What to produce
Look through the records below for the line with "Wolf Tooth Performance". Return that line and each one after it up to and including the line with "total: 1393.64 -> 1036.01", exactly.

(Given information)

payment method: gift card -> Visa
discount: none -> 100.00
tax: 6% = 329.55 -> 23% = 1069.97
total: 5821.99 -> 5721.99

(End Given information)
(Given information)

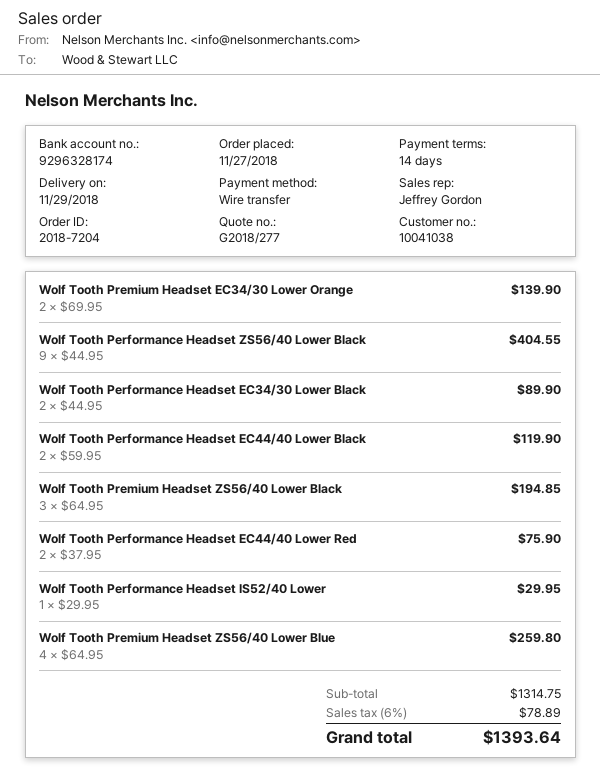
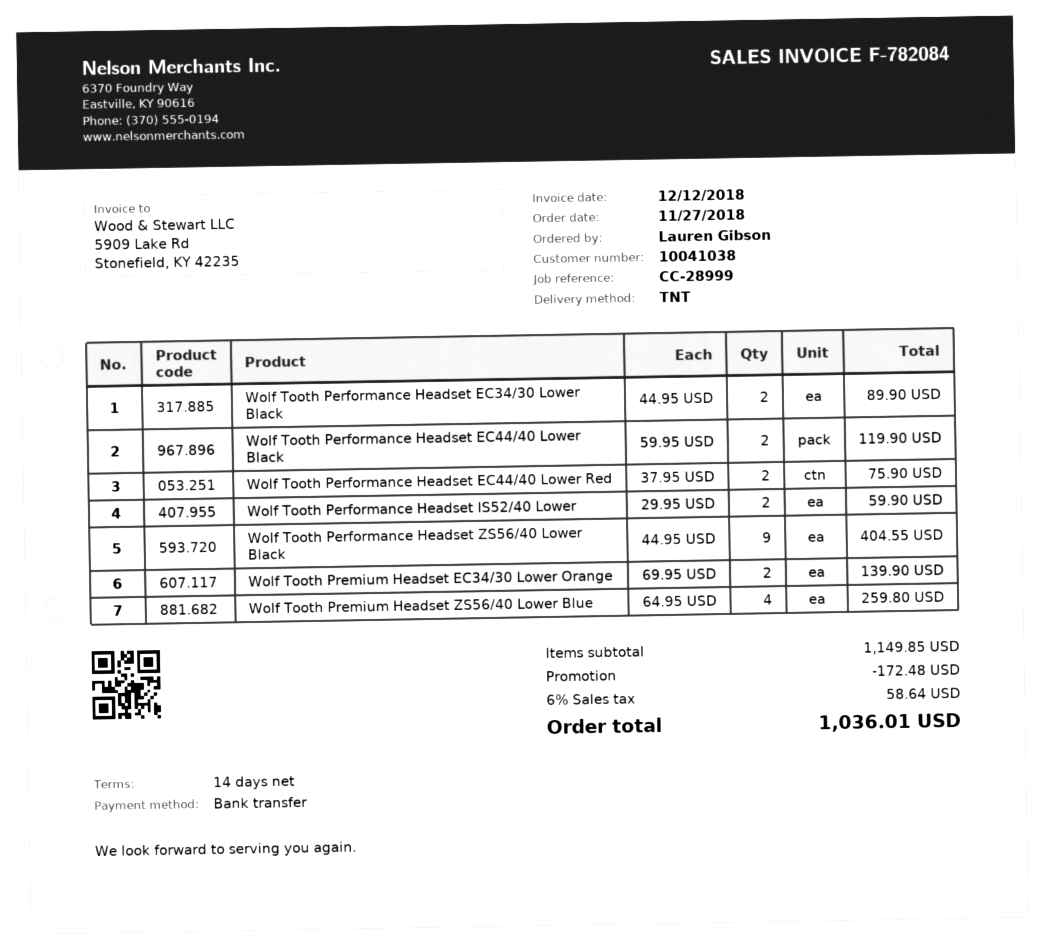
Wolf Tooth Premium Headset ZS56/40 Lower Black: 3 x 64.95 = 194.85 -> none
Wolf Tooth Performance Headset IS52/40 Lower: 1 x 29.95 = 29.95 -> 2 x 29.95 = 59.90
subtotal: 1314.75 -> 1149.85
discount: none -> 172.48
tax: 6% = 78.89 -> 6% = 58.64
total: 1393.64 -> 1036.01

(End Given information)

Result of the exercise
Wolf Tooth Performance Headset IS52/40 Lower: 1 x 29.95 = 29.95 -> 2 x 29.95 = 59.90
subtotal: 1314.75 -> 1149.85
discount: none -> 172.48
tax: 6% = 78.89 -> 6% = 58.64
total: 1393.64 -> 1036.01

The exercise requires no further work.